### ENTRIES SUPPLIED
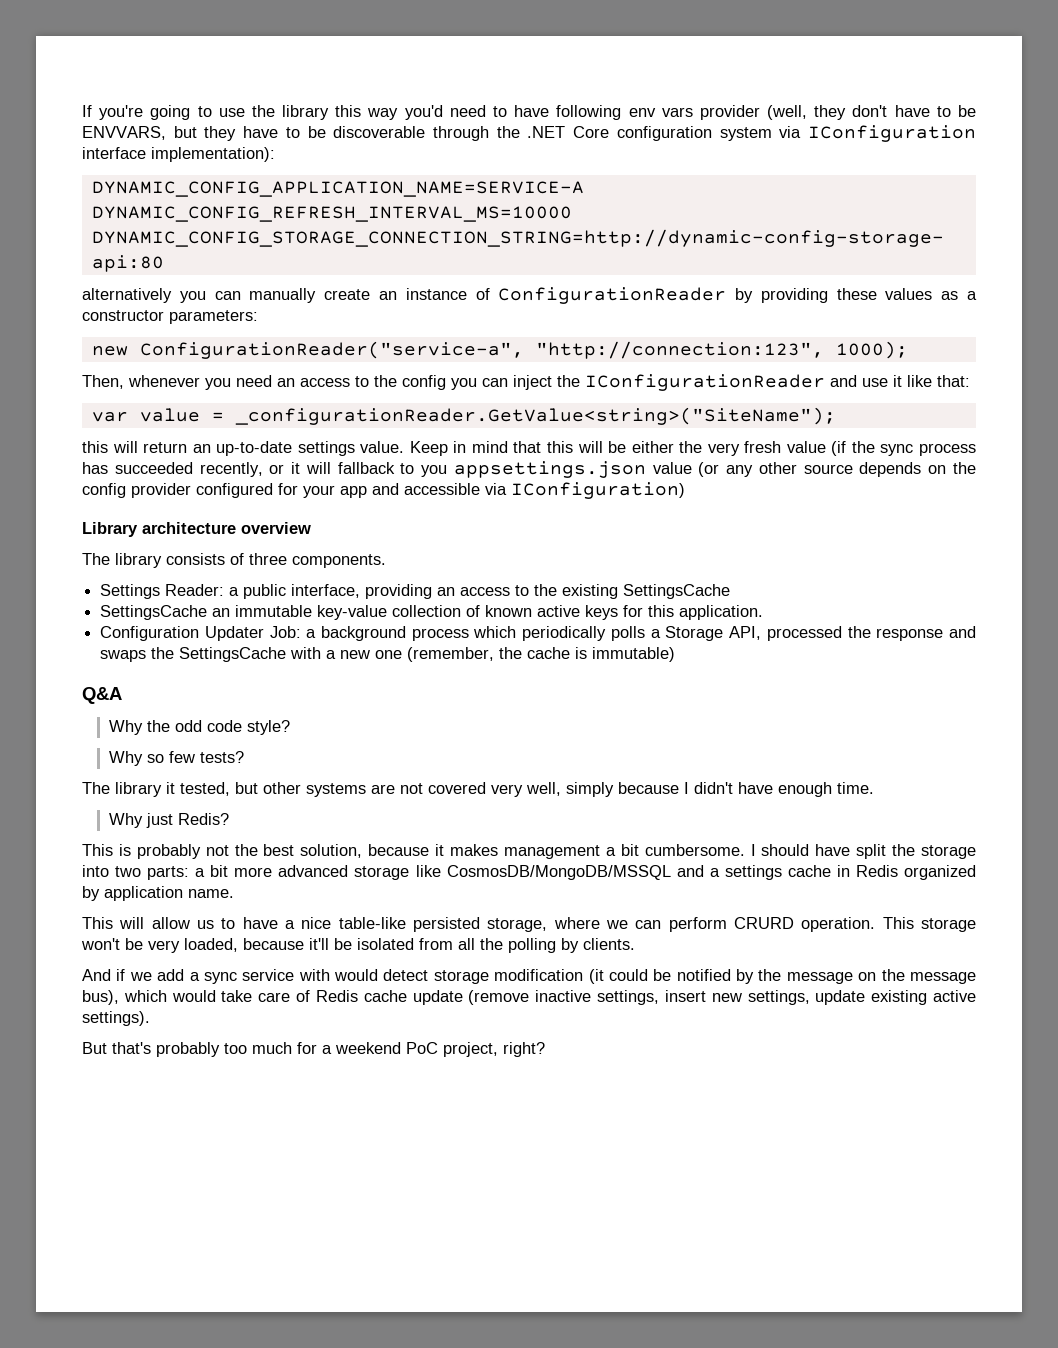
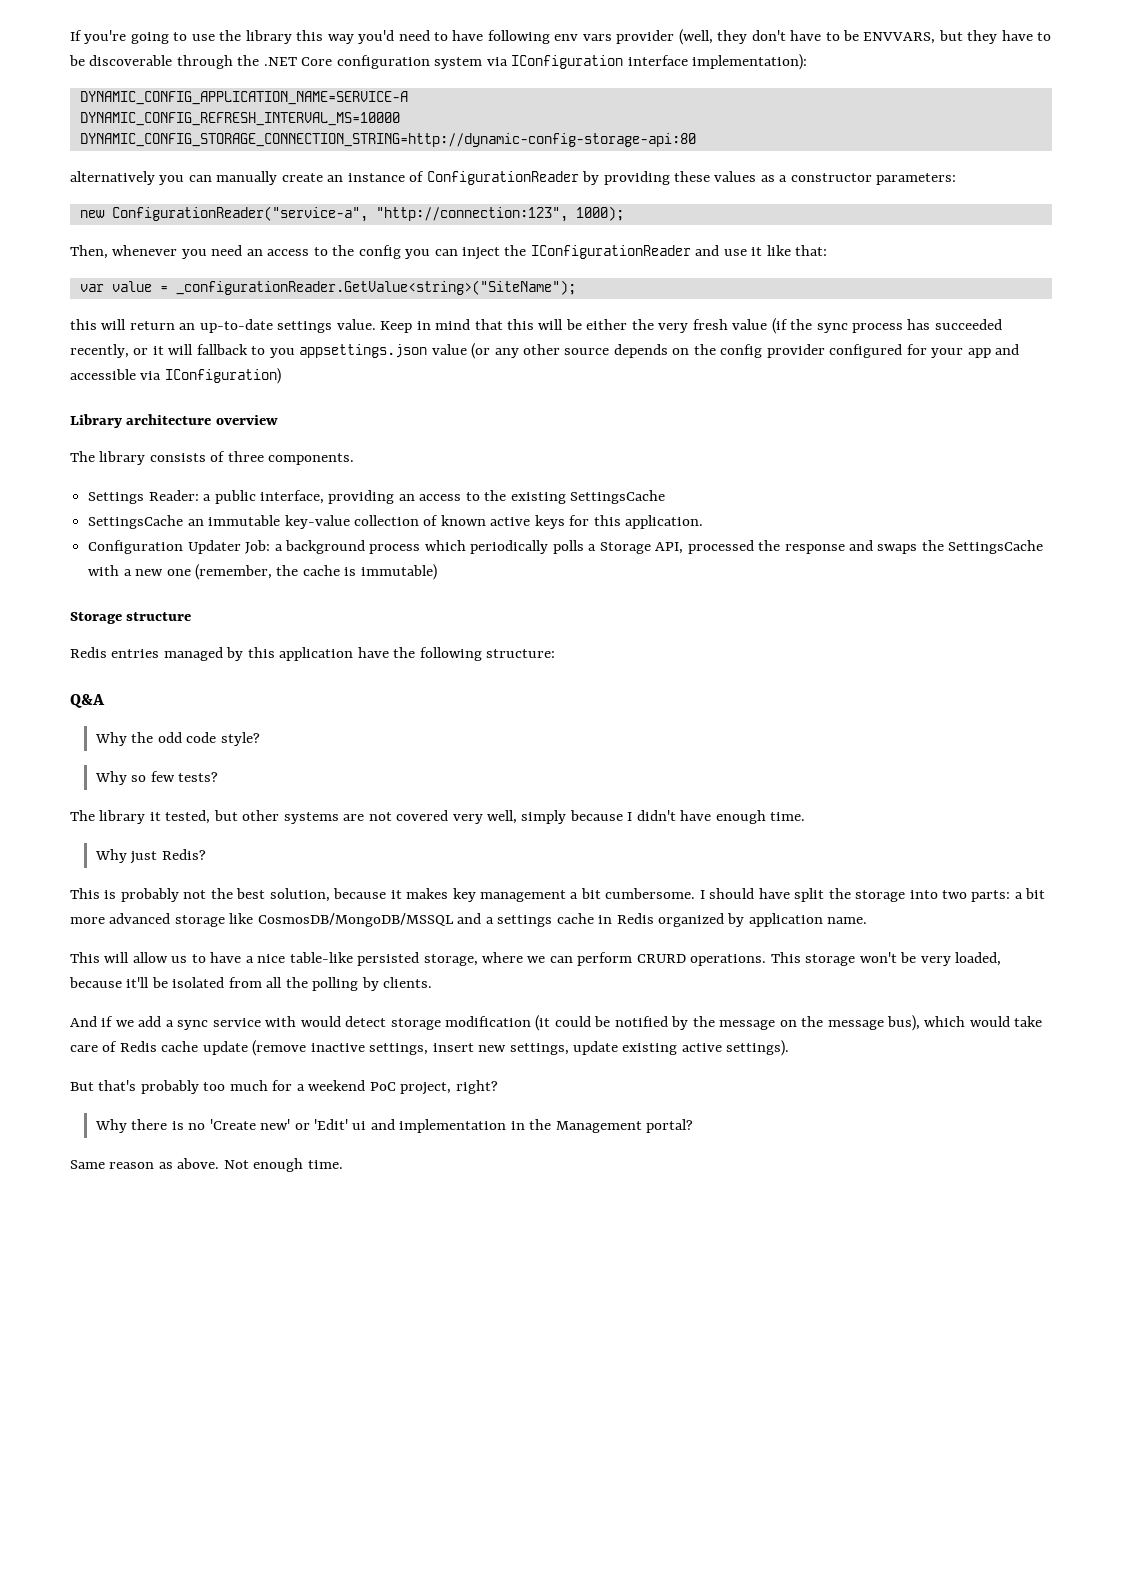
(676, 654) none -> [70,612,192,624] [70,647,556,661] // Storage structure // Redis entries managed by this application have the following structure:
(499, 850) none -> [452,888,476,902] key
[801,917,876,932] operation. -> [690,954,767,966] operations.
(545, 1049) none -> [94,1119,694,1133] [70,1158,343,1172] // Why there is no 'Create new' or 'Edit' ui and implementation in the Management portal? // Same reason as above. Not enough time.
--
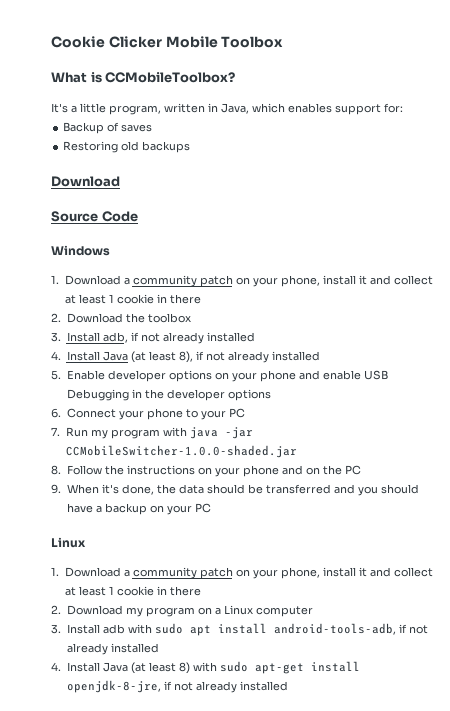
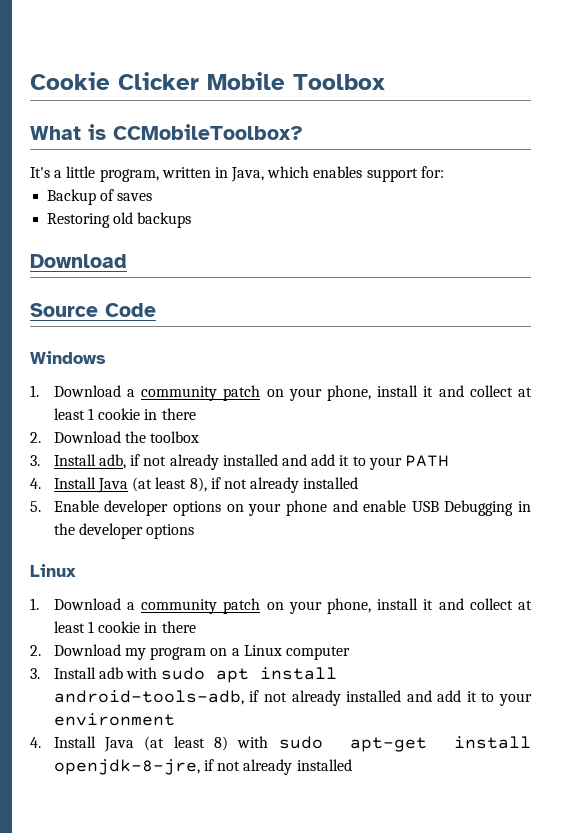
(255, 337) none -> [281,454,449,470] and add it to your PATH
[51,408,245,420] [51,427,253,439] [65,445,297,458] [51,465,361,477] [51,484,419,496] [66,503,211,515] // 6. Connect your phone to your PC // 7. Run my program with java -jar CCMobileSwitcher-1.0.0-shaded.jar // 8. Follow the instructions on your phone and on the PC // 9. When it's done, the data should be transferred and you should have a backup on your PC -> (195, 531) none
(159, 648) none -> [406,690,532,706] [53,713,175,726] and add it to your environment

### TASK INSTRUCTIONS
When a line above includes the word "have", please list that line.

### TASK RESULT
(676, 654) none -> [70,612,192,624] [70,647,556,661] // Storage structure // Redis entries managed by this application have the following structure:
[51,408,245,420] [51,427,253,439] [65,445,297,458] [51,465,361,477] [51,484,419,496] [66,503,211,515] // 6. Connect your phone to your PC // 7. Run my program with java -jar CCMobileSwitcher-1.0.0-shaded.jar // 8. Follow the instructions on your phone and on the PC // 9. When it's done, the data should be transferred and you should have a backup on your PC -> (195, 531) none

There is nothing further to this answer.